L’idée de « nature » au singulier, marchait très bien quand nous pensions ne pas devoir nous en tracasser. Quand les activités humaines s’exerçaient dans un arrière-plan « naturel » qui semblait infini, réservoir de ressources sans limite, une nature indestructible. Mais dans les villes comme dans les campagnes soumises à une occupation croissante des sols par les humains,lorsque les catastrophes naturelles, la pollution des sols, le bruit, la circulation automobile et ses particules fines, le manque de soleil, quand tous ces éléments viennent perturber le partage entre humains et nature, que faire ? Ce partage qui nous autorisait à ne pas nous tracasser ne tient plus, et partout on commence à vouloir protéger ce qui se révèle comme bien autre chose qu’un simple décor.

Se réapproprier la nature comme autre chose qu’un décor peut se faire d’une multitude de manières. Ce BEM en raconte quelques-unes : réappropriation de friches, travail de prévention, découverte de nouvelles sensibilités avec la nature, redistribution des espaces et des ressources naturelles.

Ce qu’esquisse également ce BEM, c’est que ne pas accepter la distinction entre ce qui serait « naturel » et ce qui ne le serait pas ne se joue pas qu’au niveau du dehors, des espaces, mais peut aussi s’élargir à d’autres dimensions, sociale, mentale, économique, psychologique, existentielle, etc. Et les questions peuvent alors se reconnecter. Comment penser un quartier à partir d’une friche et de ses usages, et non d’une carte ? Comment tracer de nouveaux possibles, des nouvelles manières d’être ensemble à partir de potagers ? Comment rendre possible des zones hors-valeur, où la nature et la biodiversité sont sorties de la valeur marchande ?

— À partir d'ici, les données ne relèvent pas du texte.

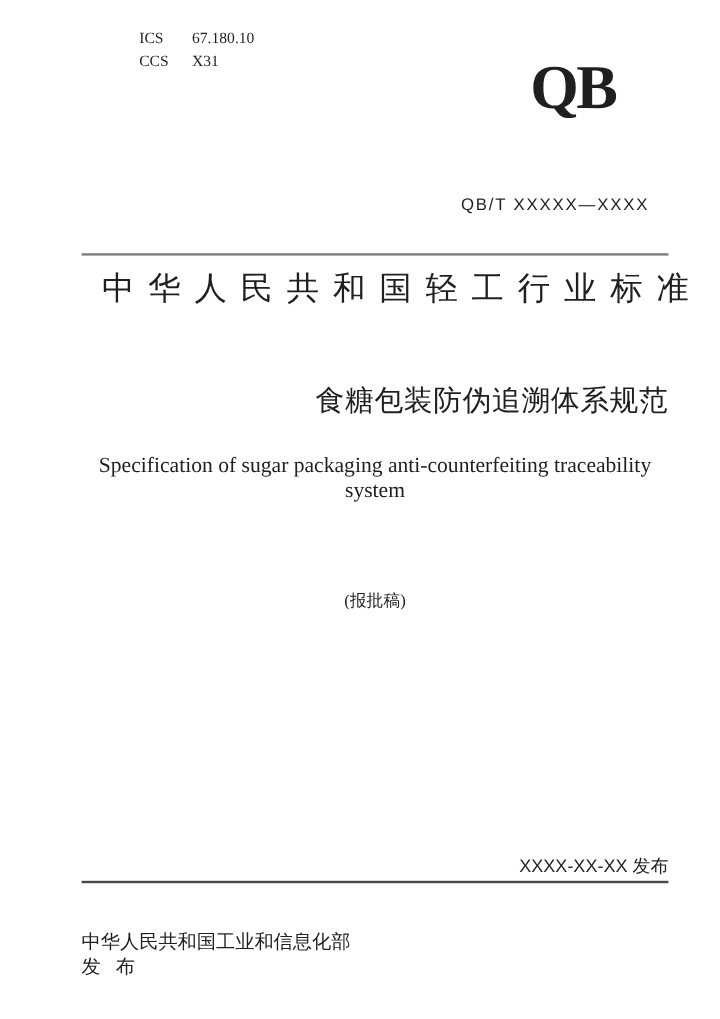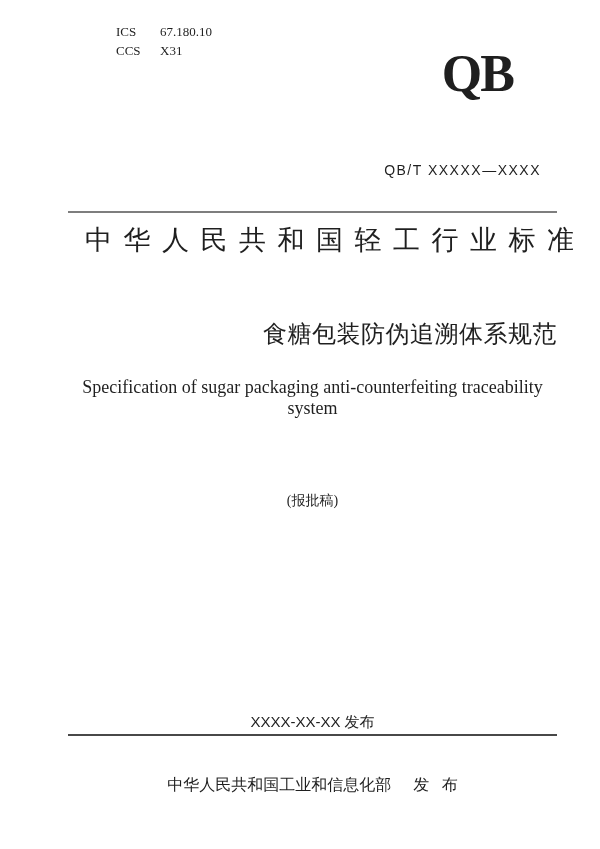--- a/index.html
+++ b/index.html
@@ -101,21 +101,21 @@
     font-family: "Liberation Serif", serif;
     font-size: 14px;
     margin-top: 20px;
   }
   .dates {
     position: absolute;
     top: 713px;
     left: 0;
     width: 100%;
     display: flex;
-    justify-content: center;
+    justify-content: flex-end;
     font-size: 15px;
     white-space: nowrap;
   }
   .rule-bottom {
     position: absolute;
     top: 734px;
     left: 0;
     width: 100%;
     height: 2px;
     background: #484848;
@@ -123,20 +123,21 @@
   .issuer-row {
     position: absolute;
     top: 775px;
     left: 0;
     width: 100%;
     display: flex;
     justify-content: center;
     align-items: baseline;
     font-size: 16px;
     white-space: nowrap;
+    flex-direction: column;
   }
   .issuer-row .gap { display: inline-block; width: 22px; }
   .issue-action { word-spacing: 8px; }
 </style>
 </head>
 <body>
 
 <div class="page">
   <div class="content">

La nature ainsi pensée permet de re-politiser des questions qui étaient jusque-là considérées comme ne relevant pas de la politique. Face à la densification croissante des centres urbains, nous sommes maintenant mis en demeure de nous préoccuper à nouveau de questions qui semblaient tranchées. La force de l’écologie urbaine est de sans cesse reconnecter les morceaux du puzzle et d’obliger à repenser les rapports entre les différents usages que nous faisons du territoire.

Oui, à Bruxelles, nous avons besoin de Nature(s), nous en avons besoin sous toutes les formes. Nous voulons lui faire de la place, non pas une place prédéterminée, à laquelle on l’inviterait à rester comme on demande à un enfant en classe de retourner à sa place. Mais lui reconnaître des valeurs, des usages, des importances qu’elle ne peut pas acquérir sans nous. Car là aussi, nous devons l’aider, la nourrir, l’entretenir. On pourra débattre sans arrêt pour savoir si la nature a une valeur intrinsèque mais redonner des valeurs aux natures, se les réapproprier collectivement, se battre à nouveau avec et pour elles, voilà qui nous semble être un joyeux programme !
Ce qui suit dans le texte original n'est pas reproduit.